### TASK
Copy the lines below verbatim. Begin with the first and end with the line containing "Middle-earth Shadow of".
+++ DATASET EXCERPTS +++
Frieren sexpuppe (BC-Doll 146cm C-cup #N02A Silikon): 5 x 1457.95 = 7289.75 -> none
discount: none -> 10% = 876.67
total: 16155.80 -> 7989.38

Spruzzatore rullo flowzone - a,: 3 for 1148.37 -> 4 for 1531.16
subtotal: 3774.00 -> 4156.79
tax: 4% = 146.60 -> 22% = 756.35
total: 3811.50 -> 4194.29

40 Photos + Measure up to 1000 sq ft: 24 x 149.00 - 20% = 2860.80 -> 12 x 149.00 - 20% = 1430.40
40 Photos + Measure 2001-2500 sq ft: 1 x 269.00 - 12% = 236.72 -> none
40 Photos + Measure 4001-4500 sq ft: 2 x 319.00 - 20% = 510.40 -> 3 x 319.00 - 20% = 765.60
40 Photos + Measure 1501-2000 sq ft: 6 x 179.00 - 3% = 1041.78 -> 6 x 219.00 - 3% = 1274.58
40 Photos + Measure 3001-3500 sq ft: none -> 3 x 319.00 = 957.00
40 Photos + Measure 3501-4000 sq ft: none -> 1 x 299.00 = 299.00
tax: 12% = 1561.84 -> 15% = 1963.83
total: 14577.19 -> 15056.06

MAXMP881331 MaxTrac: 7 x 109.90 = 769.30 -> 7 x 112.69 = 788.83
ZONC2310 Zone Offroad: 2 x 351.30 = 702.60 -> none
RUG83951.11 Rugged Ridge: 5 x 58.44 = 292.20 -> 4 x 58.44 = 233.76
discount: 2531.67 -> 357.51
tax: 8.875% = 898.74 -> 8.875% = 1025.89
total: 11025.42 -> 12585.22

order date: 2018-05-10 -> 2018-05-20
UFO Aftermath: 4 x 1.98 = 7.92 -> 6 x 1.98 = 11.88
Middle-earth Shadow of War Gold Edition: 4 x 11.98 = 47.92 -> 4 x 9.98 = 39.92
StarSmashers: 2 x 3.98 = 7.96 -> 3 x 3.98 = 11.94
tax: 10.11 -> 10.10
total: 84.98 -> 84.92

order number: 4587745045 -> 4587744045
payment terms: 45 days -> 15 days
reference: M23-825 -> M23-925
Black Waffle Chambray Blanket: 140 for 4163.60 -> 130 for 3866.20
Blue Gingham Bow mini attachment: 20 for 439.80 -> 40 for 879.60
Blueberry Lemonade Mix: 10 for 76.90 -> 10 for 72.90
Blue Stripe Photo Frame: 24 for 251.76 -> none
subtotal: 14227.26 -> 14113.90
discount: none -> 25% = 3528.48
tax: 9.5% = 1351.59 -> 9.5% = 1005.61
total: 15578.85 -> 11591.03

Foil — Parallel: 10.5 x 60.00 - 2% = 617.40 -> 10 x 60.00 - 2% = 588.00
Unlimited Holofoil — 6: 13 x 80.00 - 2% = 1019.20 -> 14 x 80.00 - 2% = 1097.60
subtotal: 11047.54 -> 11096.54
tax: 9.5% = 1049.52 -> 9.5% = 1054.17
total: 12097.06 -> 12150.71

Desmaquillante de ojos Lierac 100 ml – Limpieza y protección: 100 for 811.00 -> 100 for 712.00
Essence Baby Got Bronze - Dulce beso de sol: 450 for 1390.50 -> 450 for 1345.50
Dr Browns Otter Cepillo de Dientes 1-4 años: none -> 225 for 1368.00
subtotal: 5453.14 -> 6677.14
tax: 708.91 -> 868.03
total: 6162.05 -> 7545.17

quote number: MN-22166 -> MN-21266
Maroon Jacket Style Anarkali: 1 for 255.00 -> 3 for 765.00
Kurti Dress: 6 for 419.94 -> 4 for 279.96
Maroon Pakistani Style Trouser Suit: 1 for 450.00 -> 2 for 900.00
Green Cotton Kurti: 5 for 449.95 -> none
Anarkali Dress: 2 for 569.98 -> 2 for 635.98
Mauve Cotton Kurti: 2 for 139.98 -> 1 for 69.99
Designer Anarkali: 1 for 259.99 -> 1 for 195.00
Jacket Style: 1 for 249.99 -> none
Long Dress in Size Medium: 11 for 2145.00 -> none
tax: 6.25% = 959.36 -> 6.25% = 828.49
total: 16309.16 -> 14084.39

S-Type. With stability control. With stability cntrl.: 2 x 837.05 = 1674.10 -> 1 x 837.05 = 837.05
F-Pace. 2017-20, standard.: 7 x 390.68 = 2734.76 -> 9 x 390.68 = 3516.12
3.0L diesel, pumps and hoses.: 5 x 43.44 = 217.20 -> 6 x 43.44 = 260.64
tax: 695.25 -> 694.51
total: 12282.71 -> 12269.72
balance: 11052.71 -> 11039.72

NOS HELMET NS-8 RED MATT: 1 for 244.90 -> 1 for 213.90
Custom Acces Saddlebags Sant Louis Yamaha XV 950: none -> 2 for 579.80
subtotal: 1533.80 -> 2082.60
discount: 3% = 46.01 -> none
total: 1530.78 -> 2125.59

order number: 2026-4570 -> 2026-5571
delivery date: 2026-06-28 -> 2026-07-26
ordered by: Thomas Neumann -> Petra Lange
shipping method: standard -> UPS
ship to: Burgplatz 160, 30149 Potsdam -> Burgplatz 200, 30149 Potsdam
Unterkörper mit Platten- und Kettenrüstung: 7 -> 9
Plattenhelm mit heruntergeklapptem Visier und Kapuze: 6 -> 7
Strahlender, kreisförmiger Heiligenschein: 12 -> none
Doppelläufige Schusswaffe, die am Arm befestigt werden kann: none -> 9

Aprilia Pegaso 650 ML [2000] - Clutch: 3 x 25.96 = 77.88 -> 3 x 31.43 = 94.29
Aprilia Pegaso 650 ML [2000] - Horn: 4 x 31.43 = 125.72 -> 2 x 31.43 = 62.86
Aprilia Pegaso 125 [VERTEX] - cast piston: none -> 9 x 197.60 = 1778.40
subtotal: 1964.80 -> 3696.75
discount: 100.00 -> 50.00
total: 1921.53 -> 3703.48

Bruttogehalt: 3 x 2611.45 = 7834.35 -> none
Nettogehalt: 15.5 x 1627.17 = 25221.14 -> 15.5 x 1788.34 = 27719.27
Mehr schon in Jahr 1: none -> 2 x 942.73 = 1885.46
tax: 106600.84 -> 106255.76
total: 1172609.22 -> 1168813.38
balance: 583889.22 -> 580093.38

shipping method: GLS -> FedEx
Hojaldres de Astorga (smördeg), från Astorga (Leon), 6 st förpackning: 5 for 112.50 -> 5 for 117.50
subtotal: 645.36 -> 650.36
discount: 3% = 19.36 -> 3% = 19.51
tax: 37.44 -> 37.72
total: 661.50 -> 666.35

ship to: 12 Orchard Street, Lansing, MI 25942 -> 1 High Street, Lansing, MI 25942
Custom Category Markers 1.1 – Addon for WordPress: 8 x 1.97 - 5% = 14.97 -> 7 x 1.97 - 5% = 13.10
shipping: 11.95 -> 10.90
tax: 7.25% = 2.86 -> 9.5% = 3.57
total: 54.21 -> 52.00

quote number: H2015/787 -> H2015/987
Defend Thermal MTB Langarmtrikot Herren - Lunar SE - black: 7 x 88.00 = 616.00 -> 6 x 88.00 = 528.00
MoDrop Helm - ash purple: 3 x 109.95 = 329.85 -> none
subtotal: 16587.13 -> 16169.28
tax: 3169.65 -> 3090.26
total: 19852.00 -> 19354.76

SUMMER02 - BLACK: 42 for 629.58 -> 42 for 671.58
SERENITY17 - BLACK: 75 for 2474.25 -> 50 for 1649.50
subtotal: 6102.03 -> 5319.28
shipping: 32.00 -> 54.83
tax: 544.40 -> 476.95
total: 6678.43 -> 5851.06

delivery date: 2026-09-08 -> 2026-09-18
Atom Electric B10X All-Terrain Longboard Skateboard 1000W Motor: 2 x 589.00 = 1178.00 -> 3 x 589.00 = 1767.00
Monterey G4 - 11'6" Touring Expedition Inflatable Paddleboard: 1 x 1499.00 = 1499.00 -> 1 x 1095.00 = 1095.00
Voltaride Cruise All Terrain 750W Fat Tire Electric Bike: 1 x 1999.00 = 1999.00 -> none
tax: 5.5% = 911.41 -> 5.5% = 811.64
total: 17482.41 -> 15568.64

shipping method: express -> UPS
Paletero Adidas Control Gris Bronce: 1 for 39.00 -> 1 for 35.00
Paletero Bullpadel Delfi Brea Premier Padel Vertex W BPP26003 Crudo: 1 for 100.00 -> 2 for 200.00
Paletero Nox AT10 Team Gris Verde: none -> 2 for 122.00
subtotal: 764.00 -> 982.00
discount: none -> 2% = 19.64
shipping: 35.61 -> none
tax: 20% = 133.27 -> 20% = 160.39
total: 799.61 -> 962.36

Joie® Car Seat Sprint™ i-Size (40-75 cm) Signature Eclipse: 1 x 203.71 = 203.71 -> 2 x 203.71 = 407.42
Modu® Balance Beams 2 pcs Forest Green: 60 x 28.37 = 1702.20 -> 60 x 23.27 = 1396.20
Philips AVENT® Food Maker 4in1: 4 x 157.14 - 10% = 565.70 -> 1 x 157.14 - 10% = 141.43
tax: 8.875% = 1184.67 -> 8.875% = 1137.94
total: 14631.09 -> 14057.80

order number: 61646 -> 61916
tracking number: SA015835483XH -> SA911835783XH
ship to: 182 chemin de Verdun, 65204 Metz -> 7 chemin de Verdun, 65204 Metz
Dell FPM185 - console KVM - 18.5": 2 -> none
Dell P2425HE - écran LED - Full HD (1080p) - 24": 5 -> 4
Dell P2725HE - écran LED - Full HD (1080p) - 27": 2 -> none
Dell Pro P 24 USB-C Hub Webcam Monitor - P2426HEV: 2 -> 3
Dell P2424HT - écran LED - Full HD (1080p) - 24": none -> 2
+++
### SOLVED PROBLEM
Frieren sexpuppe (BC-Doll 146cm C-cup #N02A Silikon): 5 x 1457.95 = 7289.75 -> none
discount: none -> 10% = 876.67
total: 16155.80 -> 7989.38

Spruzzatore rullo flowzone - a,: 3 for 1148.37 -> 4 for 1531.16
subtotal: 3774.00 -> 4156.79
tax: 4% = 146.60 -> 22% = 756.35
total: 3811.50 -> 4194.29

40 Photos + Measure up to 1000 sq ft: 24 x 149.00 - 20% = 2860.80 -> 12 x 149.00 - 20% = 1430.40
40 Photos + Measure 2001-2500 sq ft: 1 x 269.00 - 12% = 236.72 -> none
40 Photos + Measure 4001-4500 sq ft: 2 x 319.00 - 20% = 510.40 -> 3 x 319.00 - 20% = 765.60
40 Photos + Measure 1501-2000 sq ft: 6 x 179.00 - 3% = 1041.78 -> 6 x 219.00 - 3% = 1274.58
40 Photos + Measure 3001-3500 sq ft: none -> 3 x 319.00 = 957.00
40 Photos + Measure 3501-4000 sq ft: none -> 1 x 299.00 = 299.00
tax: 12% = 1561.84 -> 15% = 1963.83
total: 14577.19 -> 15056.06

MAXMP881331 MaxTrac: 7 x 109.90 = 769.30 -> 7 x 112.69 = 788.83
ZONC2310 Zone Offroad: 2 x 351.30 = 702.60 -> none
RUG83951.11 Rugged Ridge: 5 x 58.44 = 292.20 -> 4 x 58.44 = 233.76
discount: 2531.67 -> 357.51
tax: 8.875% = 898.74 -> 8.875% = 1025.89
total: 11025.42 -> 12585.22

order date: 2018-05-10 -> 2018-05-20
UFO Aftermath: 4 x 1.98 = 7.92 -> 6 x 1.98 = 11.88
Middle-earth Shadow of War Gold Edition: 4 x 11.98 = 47.92 -> 4 x 9.98 = 39.92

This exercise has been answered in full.